The latest release of the OECD’s Regulatory Policy Outlook introduces the concept of “regulatory policy 2.0,” which offers recommendations to adapt, amend, and create a more agile framework for better regulation. Regulatory policy 2.0 considers developments from the last few decades of regulatory policymaking and discovers what is still fit for purpose and what needs to be adapted for the future.

OECD survey results in 2021 illustrated that regulation is more effective when it is confirmed in its core principles. Effective regulations can foster trust in government and progress toward outcomes such as sustainable development.
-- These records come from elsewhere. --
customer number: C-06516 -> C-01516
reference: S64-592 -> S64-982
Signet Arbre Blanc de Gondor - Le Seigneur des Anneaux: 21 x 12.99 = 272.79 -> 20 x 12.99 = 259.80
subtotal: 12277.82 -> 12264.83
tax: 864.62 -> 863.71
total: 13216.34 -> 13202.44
Despite this knowledge, governments underuse regulatory governance as compared to tax and spending measures. In addition, regulatory management tools are underdeveloped, insufficiently implemented, or applied with unsatisfactory effects.

Regulatory challenges and opportunities stemming from major events, trends, and technological developments underscore the need for change. The social and economic disruption that COVID-19 has wrought further highlights the strategic importance of developing more agile and coordinated regulatory approaches to increase responsiveness and resilience in changing environments.

Better use and adaptation of regulatory management tools to improve the agility, quality, and coherence of the rulemaking system is essential. Regulators must adapt traditional tools, such as regulatory impact assessment, stakeholder engagement, and ex post evaluation of the existing regulations to help governments navigate contemporary challenges and choose the best approach to improve societal welfare.

New challenges also call for an increase in regulatory coherence to align regulatory governance with strategic governmental goals such as tackling climate change or responding to the digital transformation of the economy. Governments should employ more recent pillars of regulatory management, such as international regulatory cooperation. This need has become ever more evident with digitalization that ignores national or jurisdictional boundaries while drastically increasing cross-border flows and transactions.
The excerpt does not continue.